Os modelos de linguagem de larga escala (LLMs) continuam a alucinar, inventando fatos, códigos e até conselhos psicológicos com uma confiança inabalável. O que antes era visto como um defeito sério hoje é vendido por alguns entusiastas como uma suposta “característica criativa”. A graça acaba quando você depende da ferramenta para algo sério, como uma pesquisa acadêmica e recebe citações falsas, ou quando o ChatGPT insiste que um bug inexistente no seu código é real, fazendo você duvidar de si mesmo.
Essas falhas não apenas persistem, como parecem se intensificar nos modelos mais recentes. Diante disso, surge a pergunta: como as BigTechs podem prometer uma AGI iminente se seus sistemas ainda tropeçam em erros tão básicos? As respostas, invariavelmente, são genéricas: “precisamos de mais pesquisas”, “mais dados” ou “mais capacidade computacional”.
O problema vai além das alucinações. Trata-se de uma falta crônica de confiabilidade. A indústria de IA se move entre dois polos extremos. De um lado, o discurso utópico de que a IA irá curar o câncer e educar toda a humanidade. Do outro, o apocalipse iminente em que máquinas dominam o mundo e extinguem empregos. Ambos os cenários alimentam uma mesma lógica: acelerar o desenvolvimento a qualquer custo.
Essa polarização não é neutra. Ela legitima a pressa em lançar tecnologias sem responsabilidade clara sobre seus efeitos concretos. Questões imediatas, como vieses nos modelos, desinformação, violação de direitos autorais e riscos à privacidade, ficam relegadas ao segundo plano. Enquanto isso, executivos de grandes empresas de IA se comportam como líderes carismáticos de um culto tecnológico, mudando de discurso conforme os interesses de mercado, prometendo segurança em um dia e velocidade no outro, mas sempre respondendo aos investidores antes dos usuários.
O mais preocupante é como erros graves são tratados com naturalidade. Se um carro autônomo atropelasse alguém por causa de um bug conhecido, a fabricante enfrentaria processos imediatos. Mas quando um LLM gera conselhos perigosos, espalha mentiras ou prejudica projetos inteiros, a justificativa é sempre a mesma: “isso será corrigido na próxima versão”. Na prática, seguimos como cobaias de um experimento em escala global, sem regulamentação adequada nem mecanismos de responsabilização.
Esse cenário revela uma assimetria perigosa entre quem desenvolve a tecnologia e quem a utiliza.
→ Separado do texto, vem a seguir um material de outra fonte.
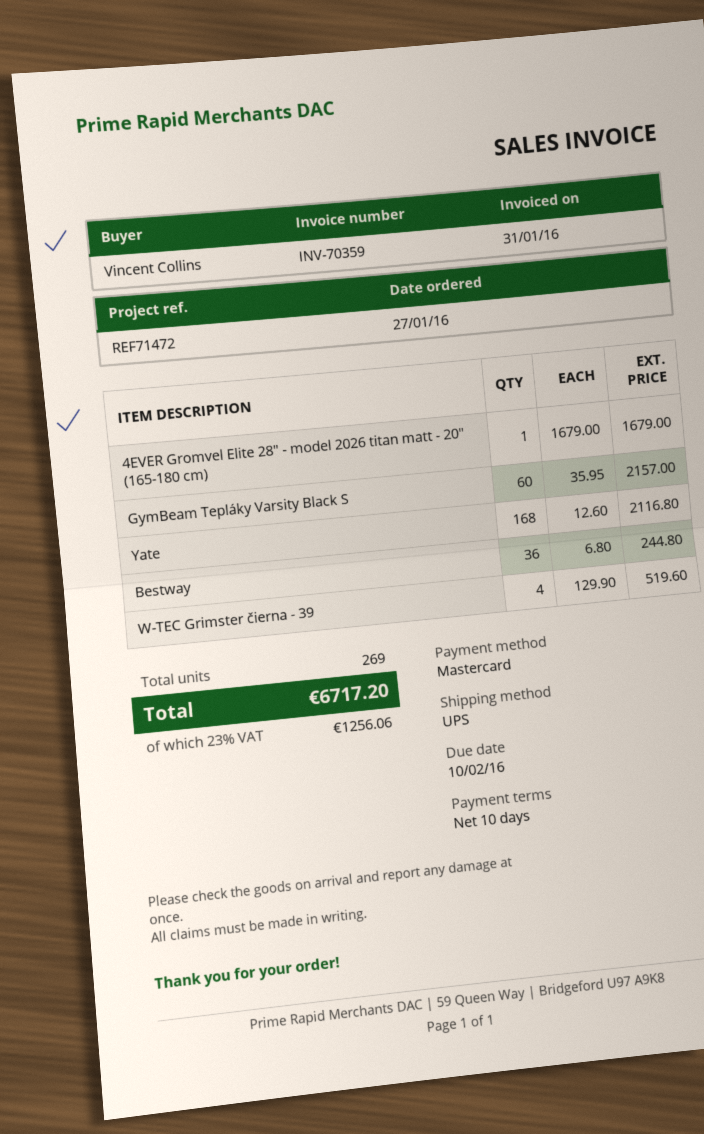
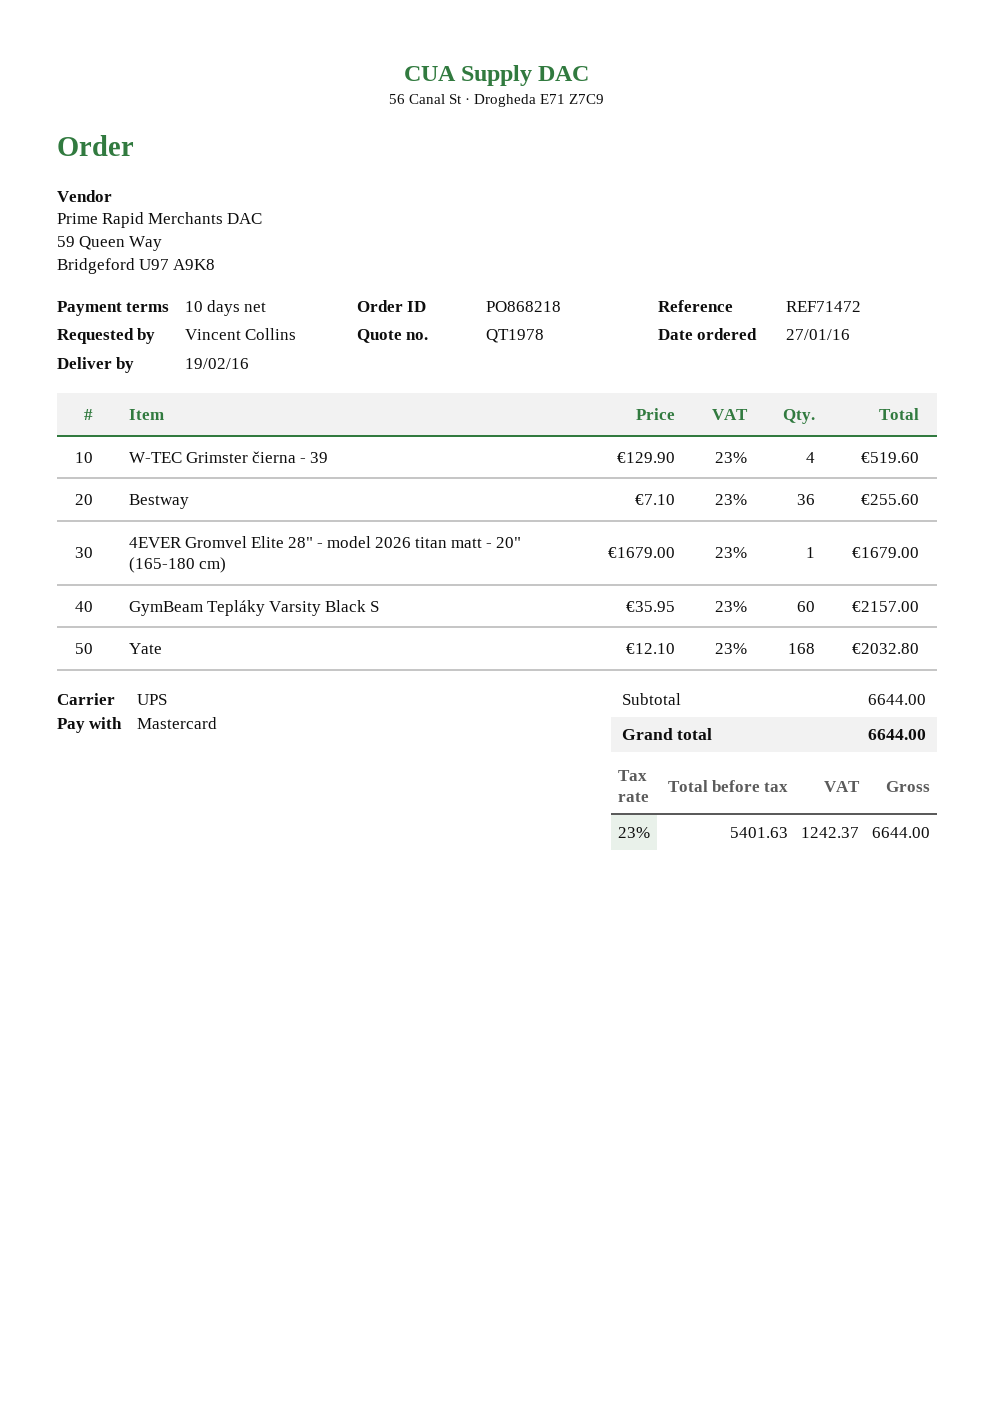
Yate: 168 x 12.60 = 2116.80 -> 168 x 12.10 = 2032.80
Bestway: 36 x 6.80 = 244.80 -> 36 x 7.10 = 255.60
tax: 23% = 1256.06 -> 23% = 1242.37
total: 6717.20 -> 6644.00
Usuários comuns, pesquisadores, programadores e até empresas inteiras dependem dessas ferramentas sem ter como verificar, auditar ou exigir garantias mínimas de qualidade. A confiança acaba sendo transferida para promessas de marketing e notas de atualização, quando deveria estar embasada em mecanismos sólidos de controle e transparência.
Se a indústria de IA deseja realmente alcançar credibilidade, precisará encarar de frente o problema da confiabilidade. Isso não se resolve apenas com mais parâmetros ou GPUs mais poderosas, mas com uma mudança estrutural: auditorias independentes, padrões regulatórios claros, mecanismos de correção de danos e, sobretudo, honestidade quanto às limitações dos sistemas atuais. Sem isso, a promessa de uma Inteligência Artificial geral não passa de propaganda, enquanto seguimos convivendo com máquinas que falam com convicção, mas sem responsabilidade.
Quanto a você, caro leitor, certifique-se de aperfeiçoar o seu conhecimento e usar IA como aquilo que ela realmente é: Uma ferramenta. E ferramentas não substituem conhecimento, apenas potencializam o conhecimento que você já tiver.